> Records for this exercise:

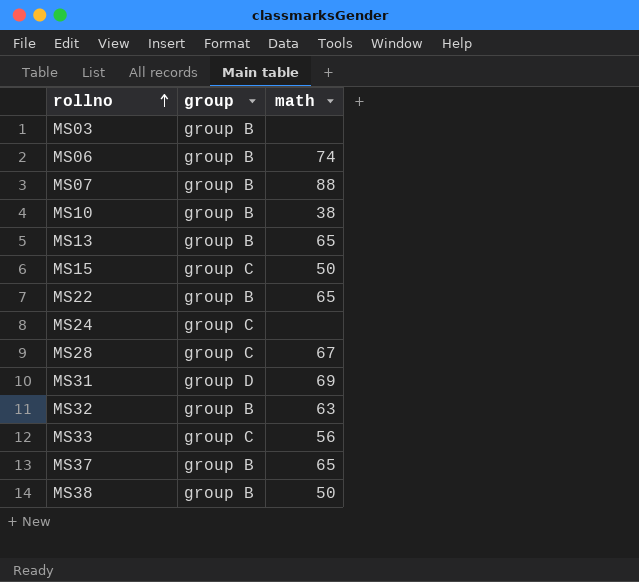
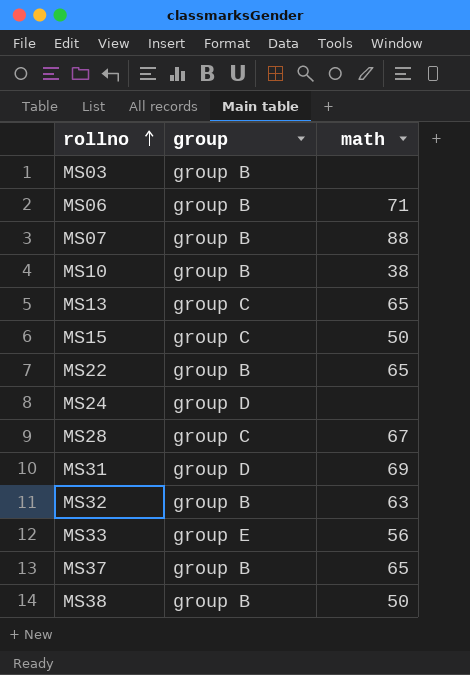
MS06 | math: 74 -> 71
MS13 | group: group B -> group C
MS24 | group: group C -> group D
MS33 | group: group C -> group E

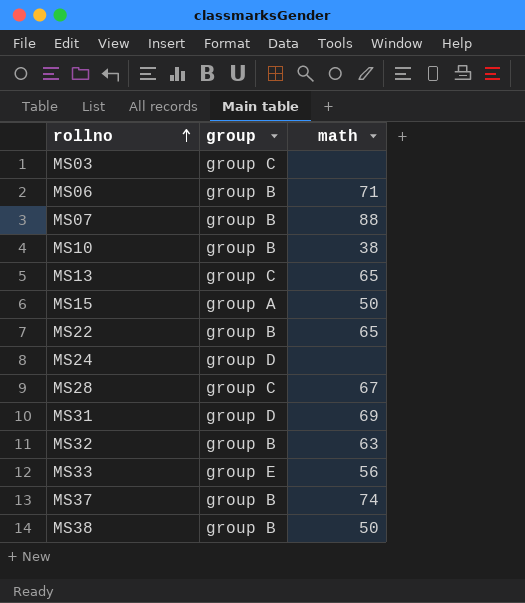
MS03 | group: group B -> group C
MS15 | group: group C -> group A
MS37 | math: 65 -> 74

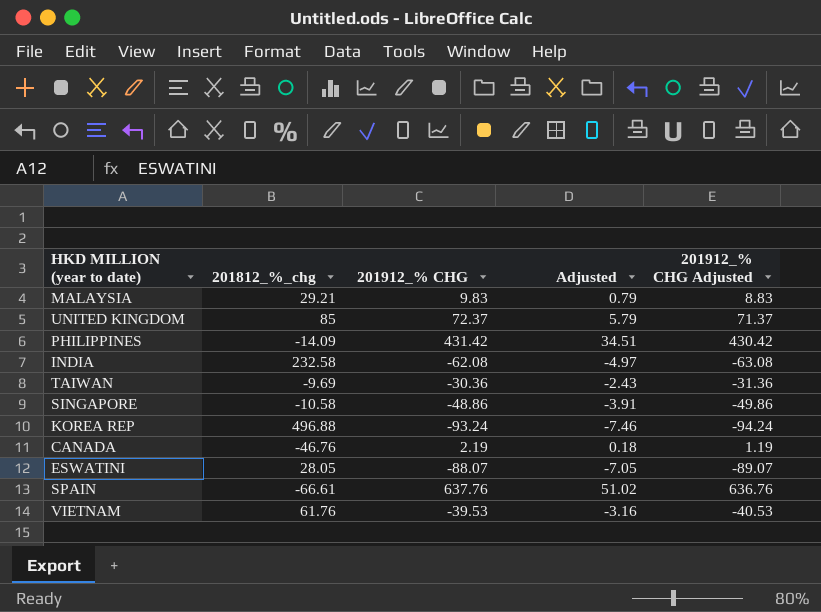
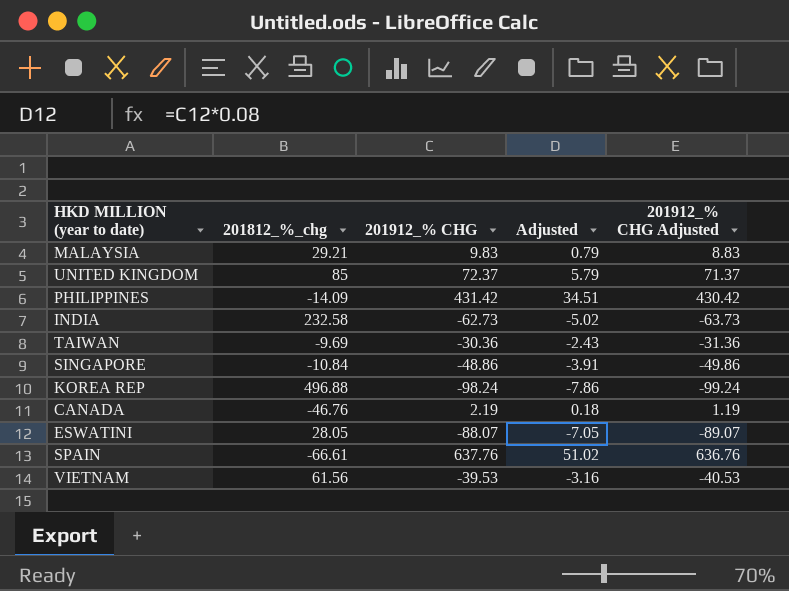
INDIA | 201912_% CHG: -62.08 -> -62.73
INDIA | Adjusted: -4.97 -> -5.02
INDIA | 201912_% CHG Adjusted: -63.08 -> -63.73
SINGAPORE | 201812_%_chg: -10.58 -> -10.84
KOREA REP | 201912_% CHG: -93.24 -> -98.24
KOREA REP | Adjusted: -7.46 -> -7.86
KOREA REP | 201912_% CHG Adjusted: -94.24 -> -99.24
VIETNAM | 201812_%_chg: 61.76 -> 61.56

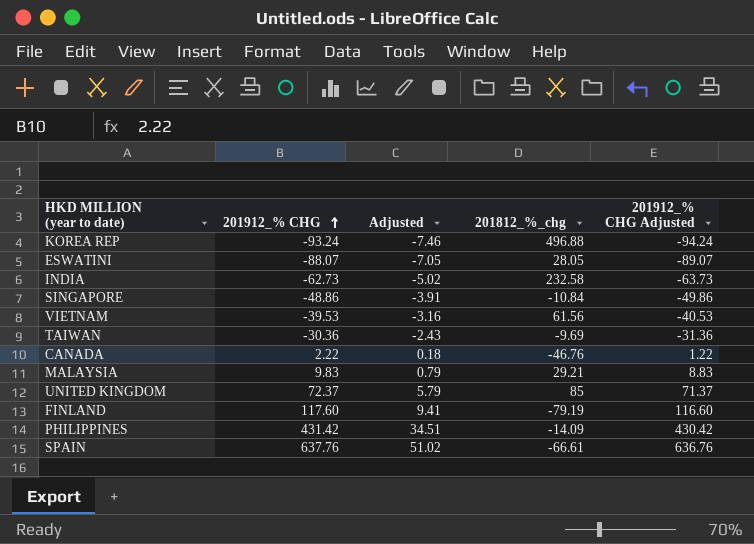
row order: none -> 201912_% CHG ascending
column 201812_%_chg | position: 2 -> 4
KOREA REP | 201912_% CHG: -98.24 -> -93.24
KOREA REP | Adjusted: -7.86 -> -7.46
KOREA REP | 201912_% CHG Adjusted: -99.24 -> -94.24
CANADA | 201912_% CHG: 2.19 -> 2.22
CANADA | 201912_% CHG Adjusted: 1.19 -> 1.22
row FINLAND: none -> 117.60 | 9.41 | -79.19 | 116.60

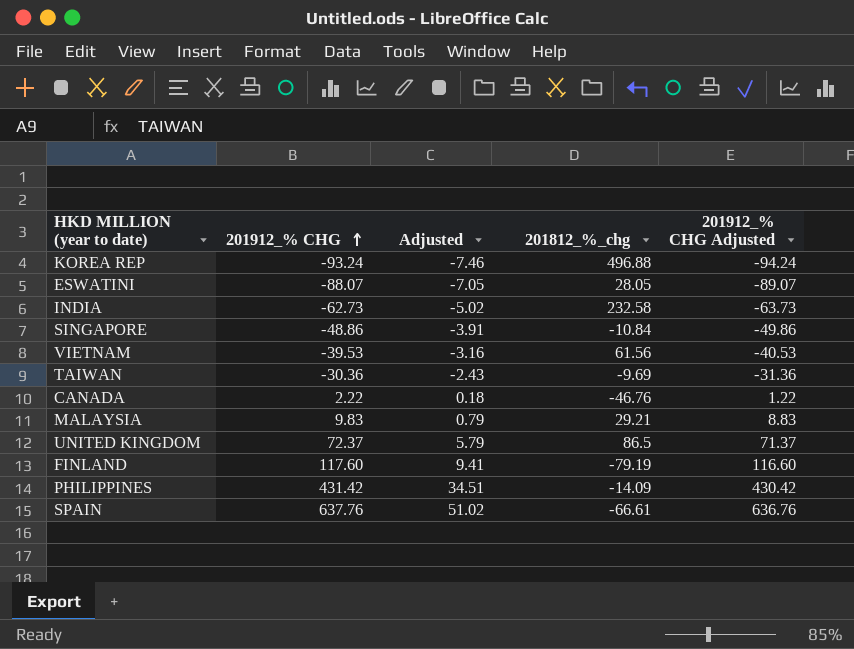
UNITED KINGDOM | 201812_%_chg: 85 -> 86.5

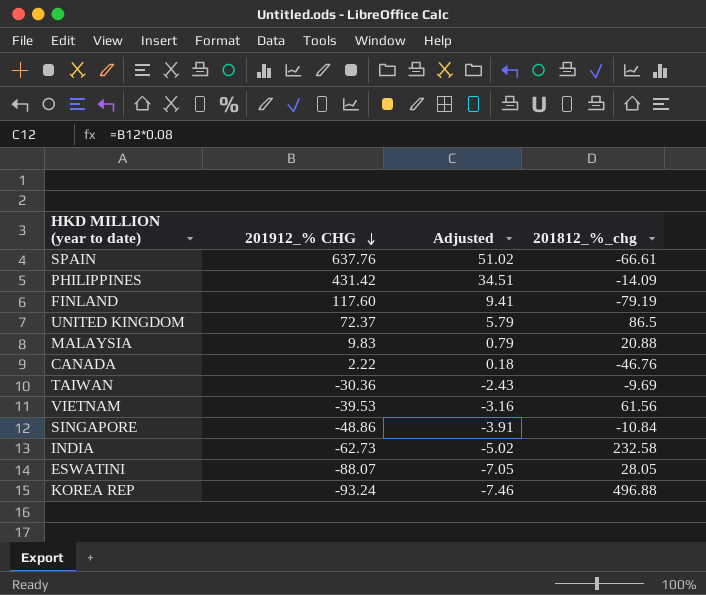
row order: 201912_% CHG ascending -> 201912_% CHG descending
column 201912_% CHG Adjusted | formula: [201912_% CHG] - 1 -> none
MALAYSIA | 201812_%_chg: 29.21 -> 20.88

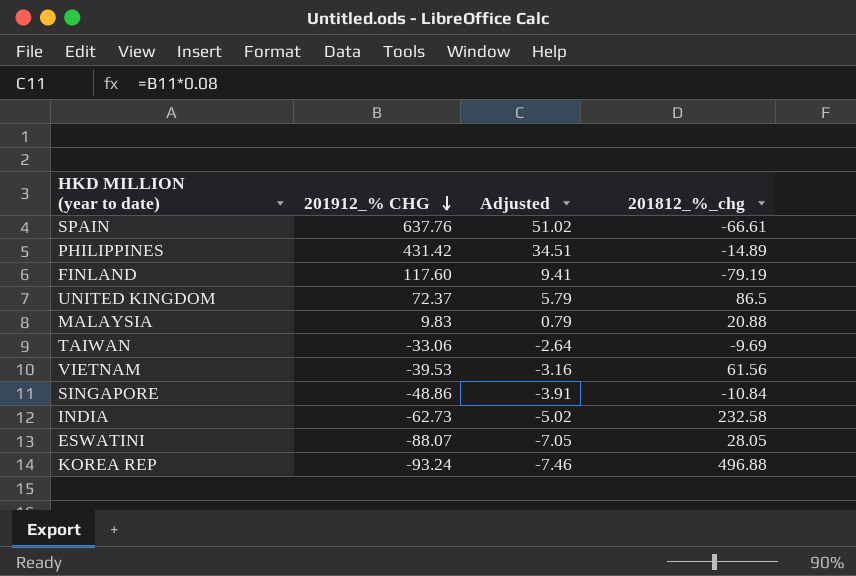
row CANADA: 2.22 | 0.18 | -46.76 -> none
PHILIPPINES | 201812_%_chg: -14.09 -> -14.89
TAIWAN | 201912_% CHG: -30.36 -> -33.06
TAIWAN | Adjusted: -2.43 -> -2.64

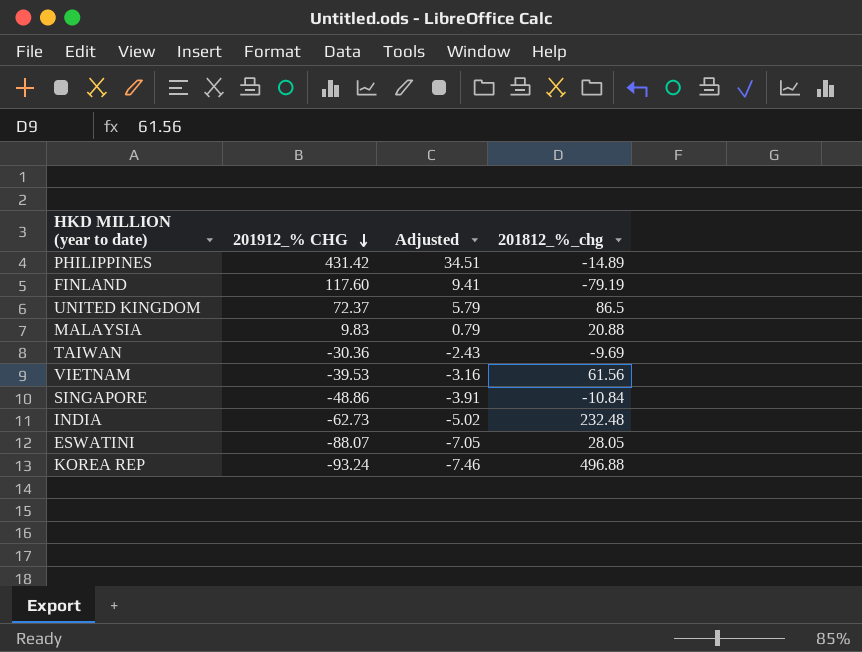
row SPAIN: 637.76 | 51.02 | -66.61 -> none
TAIWAN | 201912_% CHG: -33.06 -> -30.36
TAIWAN | Adjusted: -2.64 -> -2.43
INDIA | 201812_%_chg: 232.58 -> 232.48

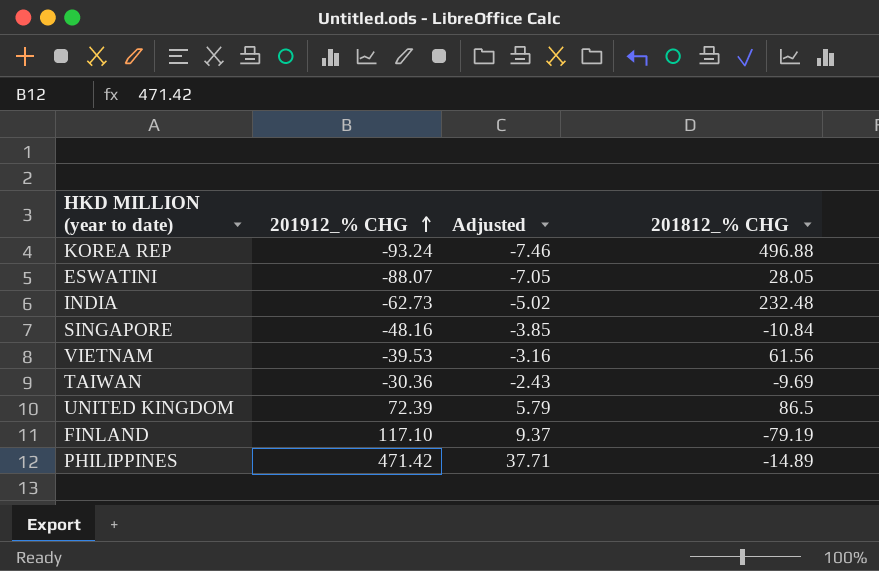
row order: 201912_% CHG descending -> 201912_% CHG ascending
column name: 201812_%_chg -> 201812_% CHG
row MALAYSIA: 9.83 | 0.79 | 20.88 -> none
SINGAPORE | 201912_% CHG: -48.86 -> -48.16
SINGAPORE | Adjusted: -3.91 -> -3.85
UNITED KINGDOM | 201912_% CHG: 72.37 -> 72.39
FINLAND | 201912_% CHG: 117.60 -> 117.10
FINLAND | Adjusted: 9.41 -> 9.37
PHILIPPINES | 201912_% CHG: 431.42 -> 471.42
PHILIPPINES | Adjusted: 34.51 -> 37.71

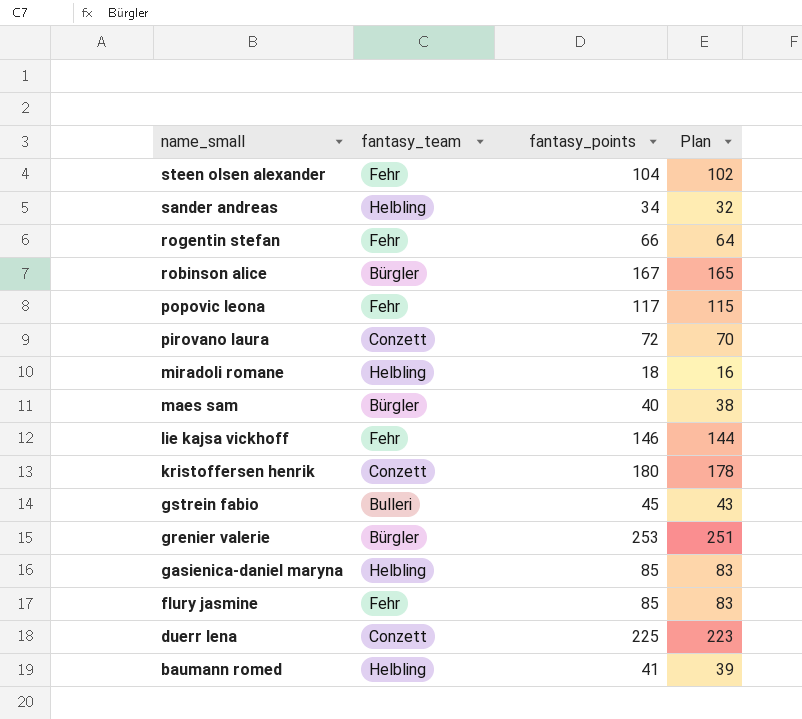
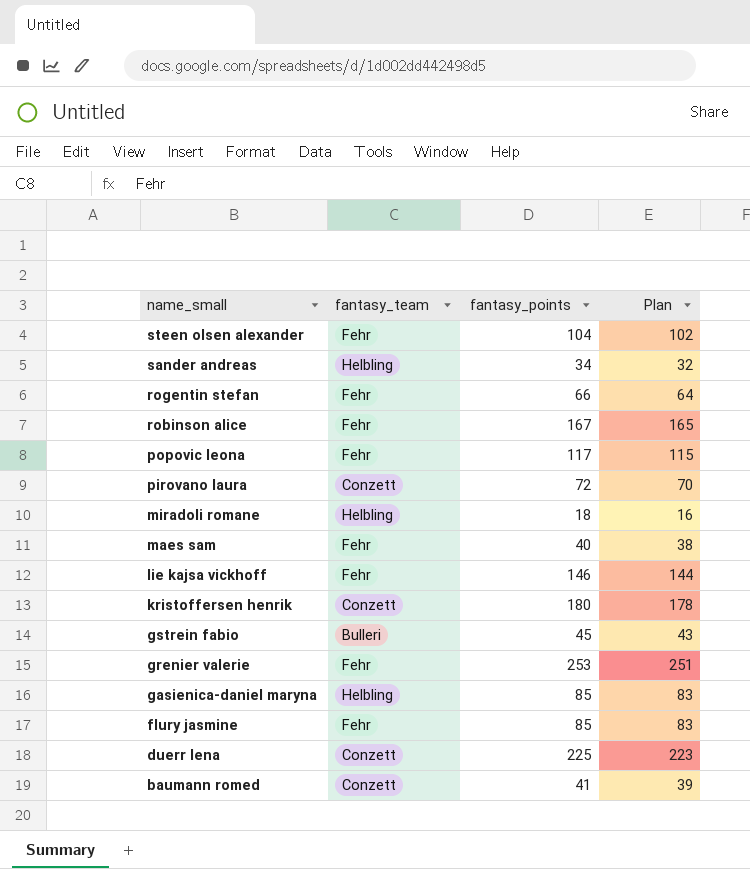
robinson alice | fantasy_team: Bürgler -> Fehr
maes sam | fantasy_team: Bürgler -> Fehr
grenier valerie | fantasy_team: Bürgler -> Fehr
baumann romed | fantasy_team: Helbling -> Conzett

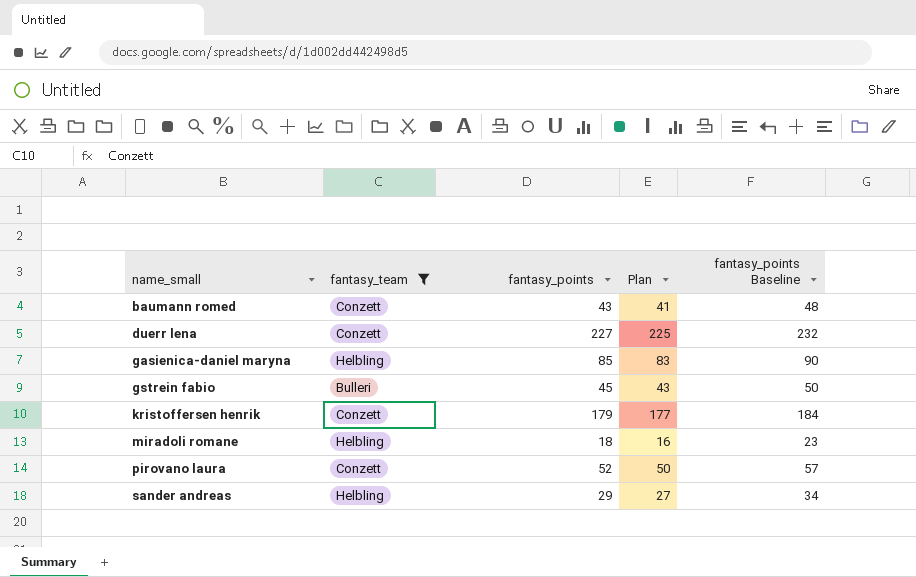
filter: none -> fantasy_team != Fehr
row order: name_small descending -> name_small ascending
column fantasy_points Baseline | formula: none -> [fantasy_points] + 5
baumann romed | fantasy_points: 41 -> 43
baumann romed | Plan: 39 -> 41
duerr lena | fantasy_points: 225 -> 227
duerr lena | Plan: 223 -> 225
kristoffersen henrik | fantasy_points: 180 -> 179
kristoffersen henrik | Plan: 178 -> 177
pirovano laura | fantasy_points: 72 -> 52
pirovano laura | Plan: 70 -> 50
sander andreas | fantasy_points: 34 -> 29
sander andreas | Plan: 32 -> 27

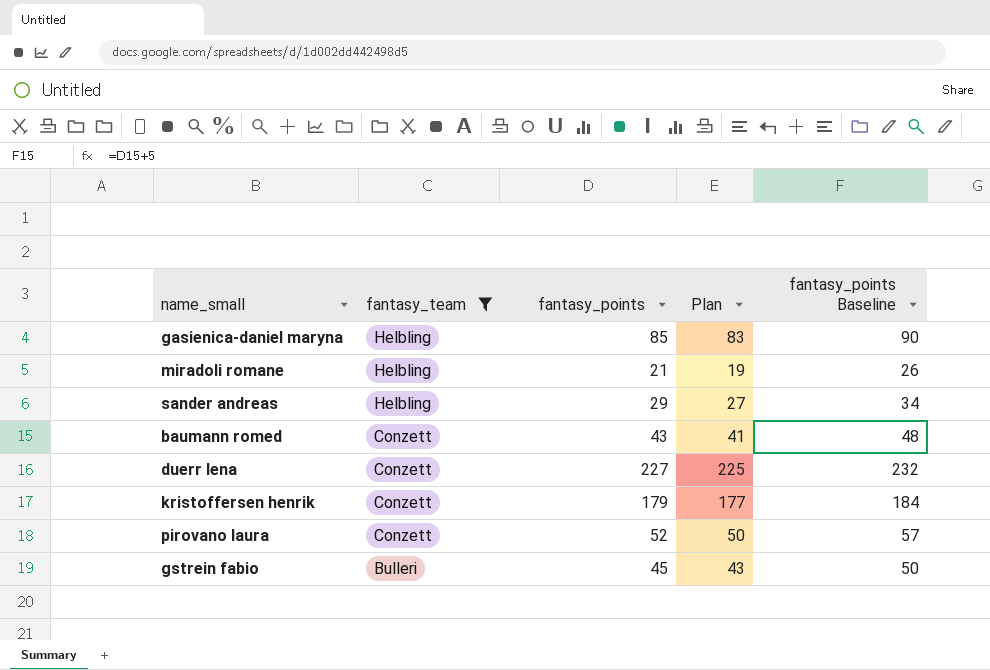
row order: name_small ascending -> fantasy_team descending
miradoli romane | fantasy_points: 18 -> 21
miradoli romane | Plan: 16 -> 19
miradoli romane | fantasy_points Baseline: 23 -> 26

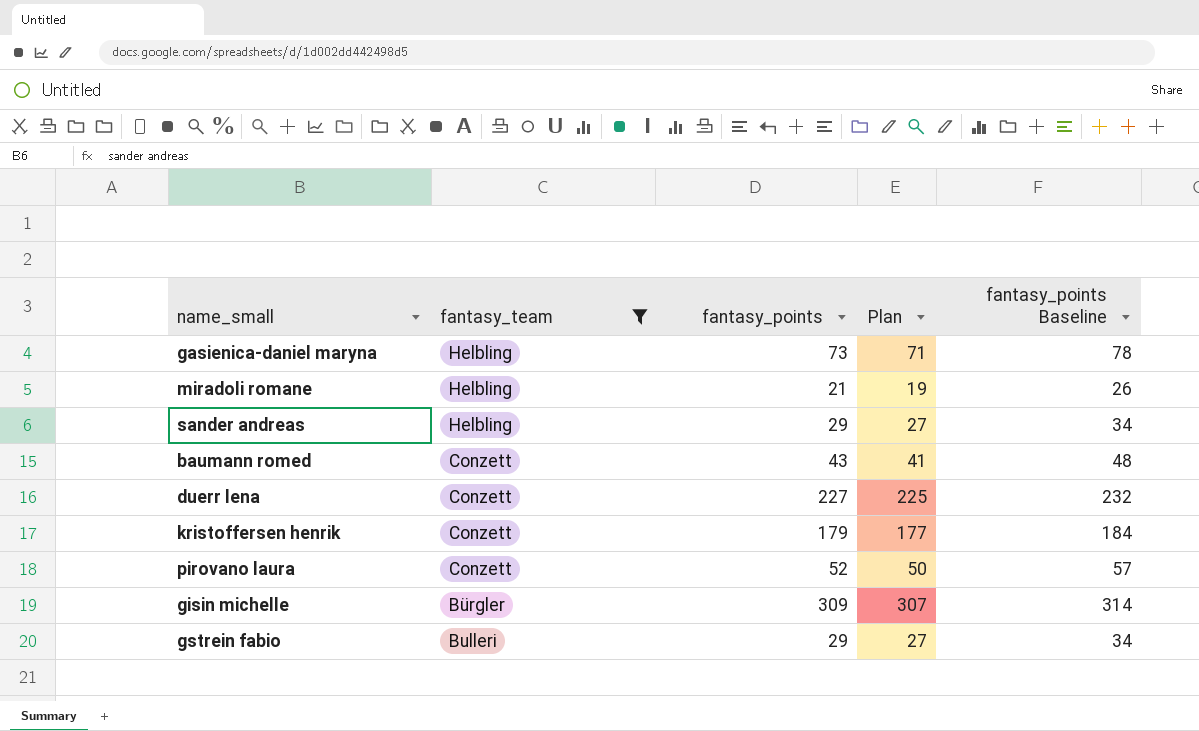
gasienica-daniel maryna | fantasy_points: 85 -> 73
gasienica-daniel maryna | Plan: 83 -> 71
gasienica-daniel maryna | fantasy_points Baseline: 90 -> 78
row gisin michelle: none -> Bürgler | 309 | 307 | 314
gstrein fabio | fantasy_points: 45 -> 29
gstrein fabio | Plan: 43 -> 27
gstrein fabio | fantasy_points Baseline: 50 -> 34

> Assignment: What is needed is an exact copy of the lines above from the one with "column 201812_%_chg | position: 2 -> 4" to the one with "PHILIPPINES | Adjusted: 34.51 -> 37.71", both ends kept, and nothing more; please leave the pictures out.

> Task response:
column 201812_%_chg | position: 2 -> 4
KOREA REP | 201912_% CHG: -98.24 -> -93.24
KOREA REP | Adjusted: -7.86 -> -7.46
KOREA REP | 201912_% CHG Adjusted: -99.24 -> -94.24
CANADA | 201912_% CHG: 2.19 -> 2.22
CANADA | 201912_% CHG Adjusted: 1.19 -> 1.22
row FINLAND: none -> 117.60 | 9.41 | -79.19 | 116.60

UNITED KINGDOM | 201812_%_chg: 85 -> 86.5

row order: 201912_% CHG ascending -> 201912_% CHG descending
column 201912_% CHG Adjusted | formula: [201912_% CHG] - 1 -> none
MALAYSIA | 201812_%_chg: 29.21 -> 20.88

row CANADA: 2.22 | 0.18 | -46.76 -> none
PHILIPPINES | 201812_%_chg: -14.09 -> -14.89
TAIWAN | 201912_% CHG: -30.36 -> -33.06
TAIWAN | Adjusted: -2.43 -> -2.64

row SPAIN: 637.76 | 51.02 | -66.61 -> none
TAIWAN | 201912_% CHG: -33.06 -> -30.36
TAIWAN | Adjusted: -2.64 -> -2.43
INDIA | 201812_%_chg: 232.58 -> 232.48

row order: 201912_% CHG descending -> 201912_% CHG ascending
column name: 201812_%_chg -> 201812_% CHG
row MALAYSIA: 9.83 | 0.79 | 20.88 -> none
SINGAPORE | 201912_% CHG: -48.86 -> -48.16
SINGAPORE | Adjusted: -3.91 -> -3.85
UNITED KINGDOM | 201912_% CHG: 72.37 -> 72.39
FINLAND | 201912_% CHG: 117.60 -> 117.10
FINLAND | Adjusted: 9.41 -> 9.37
PHILIPPINES | 201912_% CHG: 431.42 -> 471.42
PHILIPPINES | Adjusted: 34.51 -> 37.71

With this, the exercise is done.